Content revision data
==========

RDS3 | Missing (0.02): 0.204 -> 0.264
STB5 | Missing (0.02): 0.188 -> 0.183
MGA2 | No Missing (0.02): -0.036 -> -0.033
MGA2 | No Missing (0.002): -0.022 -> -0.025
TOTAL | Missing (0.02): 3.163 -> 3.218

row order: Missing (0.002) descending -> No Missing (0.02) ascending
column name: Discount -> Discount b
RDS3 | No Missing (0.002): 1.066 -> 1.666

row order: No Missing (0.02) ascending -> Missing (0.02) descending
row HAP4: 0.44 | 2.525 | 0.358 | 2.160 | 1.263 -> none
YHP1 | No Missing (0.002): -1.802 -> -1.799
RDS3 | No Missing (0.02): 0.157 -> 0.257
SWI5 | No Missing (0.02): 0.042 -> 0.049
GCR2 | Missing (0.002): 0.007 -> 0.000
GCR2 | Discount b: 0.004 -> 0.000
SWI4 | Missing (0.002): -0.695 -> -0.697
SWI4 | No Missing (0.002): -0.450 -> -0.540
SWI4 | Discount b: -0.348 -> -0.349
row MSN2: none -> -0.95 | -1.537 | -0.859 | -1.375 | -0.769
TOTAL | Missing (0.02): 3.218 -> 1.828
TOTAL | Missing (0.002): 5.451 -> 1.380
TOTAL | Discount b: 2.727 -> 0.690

==========

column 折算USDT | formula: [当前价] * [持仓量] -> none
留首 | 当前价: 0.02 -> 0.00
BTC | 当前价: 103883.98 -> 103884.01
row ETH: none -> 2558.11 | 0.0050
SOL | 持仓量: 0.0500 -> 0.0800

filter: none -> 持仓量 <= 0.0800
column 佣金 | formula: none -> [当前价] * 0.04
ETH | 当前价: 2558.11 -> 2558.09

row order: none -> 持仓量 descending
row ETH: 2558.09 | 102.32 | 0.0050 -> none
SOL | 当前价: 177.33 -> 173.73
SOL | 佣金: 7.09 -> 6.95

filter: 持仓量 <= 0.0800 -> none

==========

From the records above, copy out the line with "row MSN2: none", the line with "TOTAL | Discount b: 2.727 -> 0.690", and every line between them, word for word.

Reply to the task
row MSN2: none -> -0.95 | -1.537 | -0.859 | -1.375 | -0.769
TOTAL | Missing (0.02): 3.218 -> 1.828
TOTAL | Missing (0.002): 5.451 -> 1.380
TOTAL | Discount b: 2.727 -> 0.690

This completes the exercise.